And that’s been hard for some of us. Some are still stuck in anger. Others have passed through but to a new round of social withdrawal and/or numbing. Some of us have been lucky enough to find a little peace even if the door is opened with a bottle of Abita. Trauma is not simple. First you must establish some sense of safety. Then it is possible to remember, have someone bear witness to your pain and humanity, and begin reconnecting with the world and its people.
There’s no such thing as getting over, Grandma would say. There’s just getting on.
(God, lately I would sell everything I owned to have an hour with that woman again. Every single thing. I love you all, but I would kill and eat you, no kidding.)
When something traumatic happens people counsel to “take some time” and “talk to someone” and it just always sounds to me like the most infuriating crap. Take some time to do what? Sit on my bed and think about how awful everything is? Talk to someone, so that two of us can walk around with this in our heads?
When I’m very angry or very happy talking to someone is exactly what I want. When my chest feels crushed by hopelessness and I can’t move because I’m such an utter failure at life, the last thing I want is somebody noticing how badly fucked up I am.
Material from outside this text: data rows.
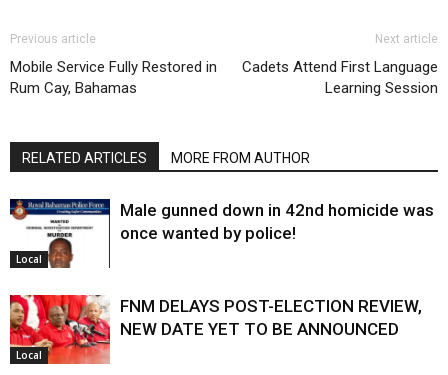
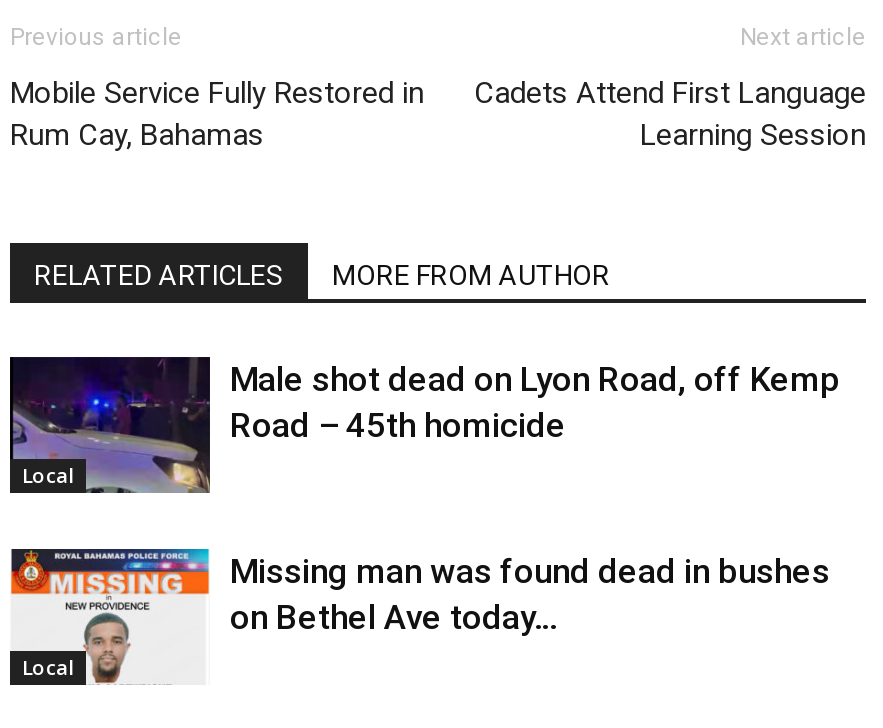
- [image]
- Male gunned down in 42nd homicide was
- once wanted by police!
+ [image]
+ Male shot dead on Lyon Road, off Kemp
+ Road – 45th homicide

- [image]
- FNM DELAYS POST-ELECTION REVIEW,
- NEW DATE YET TO BE ANNOUNCED
+ [image]
+ Missing man was found dead in bushes
+ on Bethel Ave today…
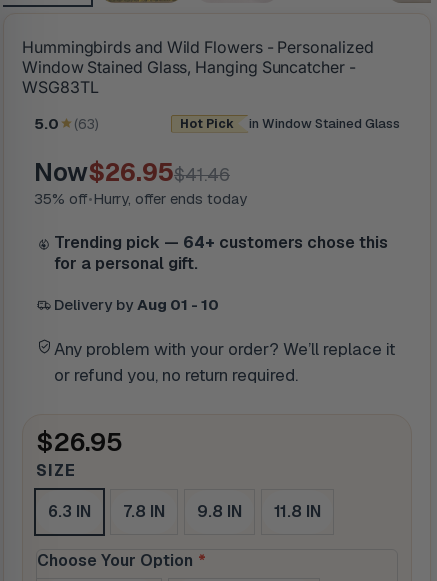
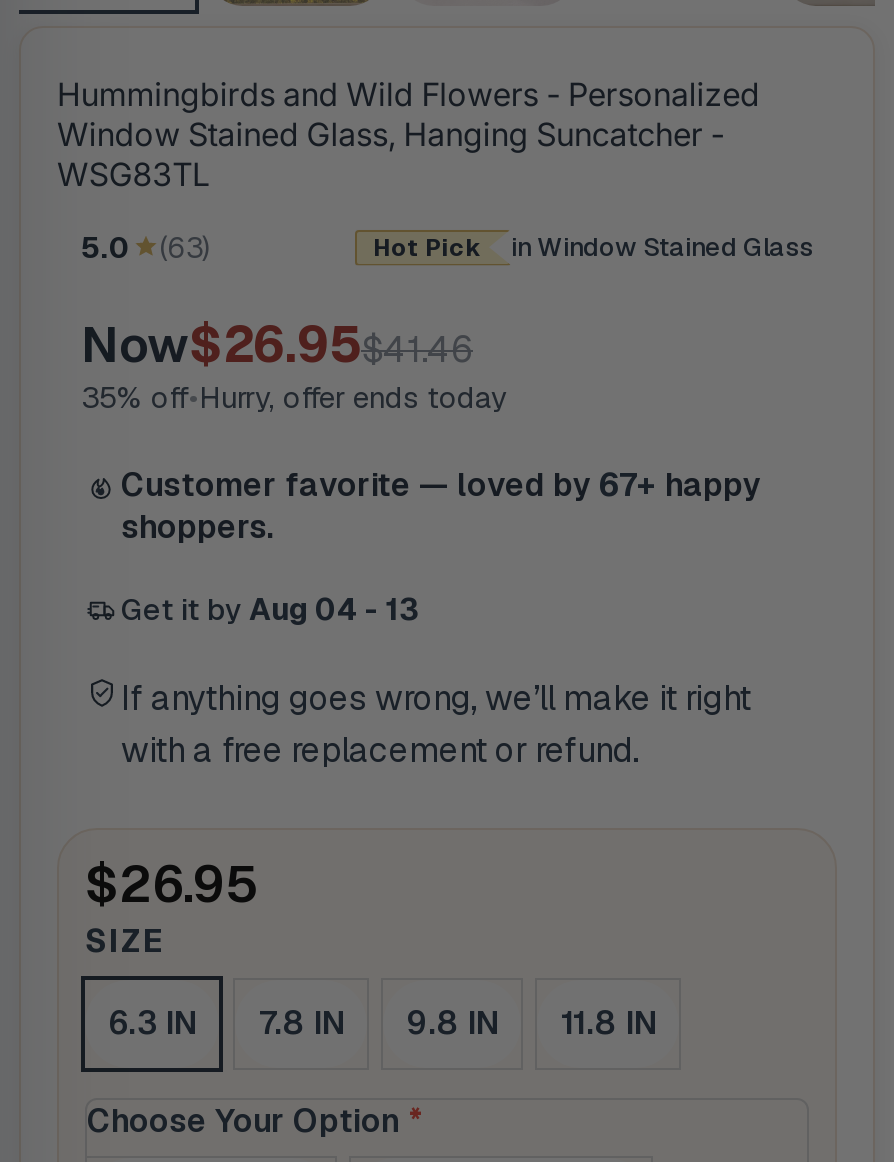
- Trending pick — 64+ customers chose this
- for a personal gift.
+ Customer favorite — loved by 67+ happy
+ shoppers.

- Delivery by Aug 01 - 10
+ Get it by Aug 04 - 13

- Any problem with your order? We’ll replace it
- or refund you, no return required.
+ If anything goes wrong, we’ll make it right
+ with a free replacement or refund.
I need to get an A in everything. I don’t need you telling me the F isn’t really that bad and I can retake the course. I know that. And I know that that isn’t going to make a damn bit of difference until a couple of days from now, when the crushed feeling has become normalized, and I start thinking maybe I can live like this, bent over under it.
This isn’t to say friends never help, but mostly when things are caving in and they ask, “What can I do?” the answer is “come over and eat food so that I have to get my ass out of bed and clean my house and make the food.” So that I have to get on, when I can’t get over. My best friends keep me out of my head, until such time as I can put one foot in front of the other without needing to write down directions first.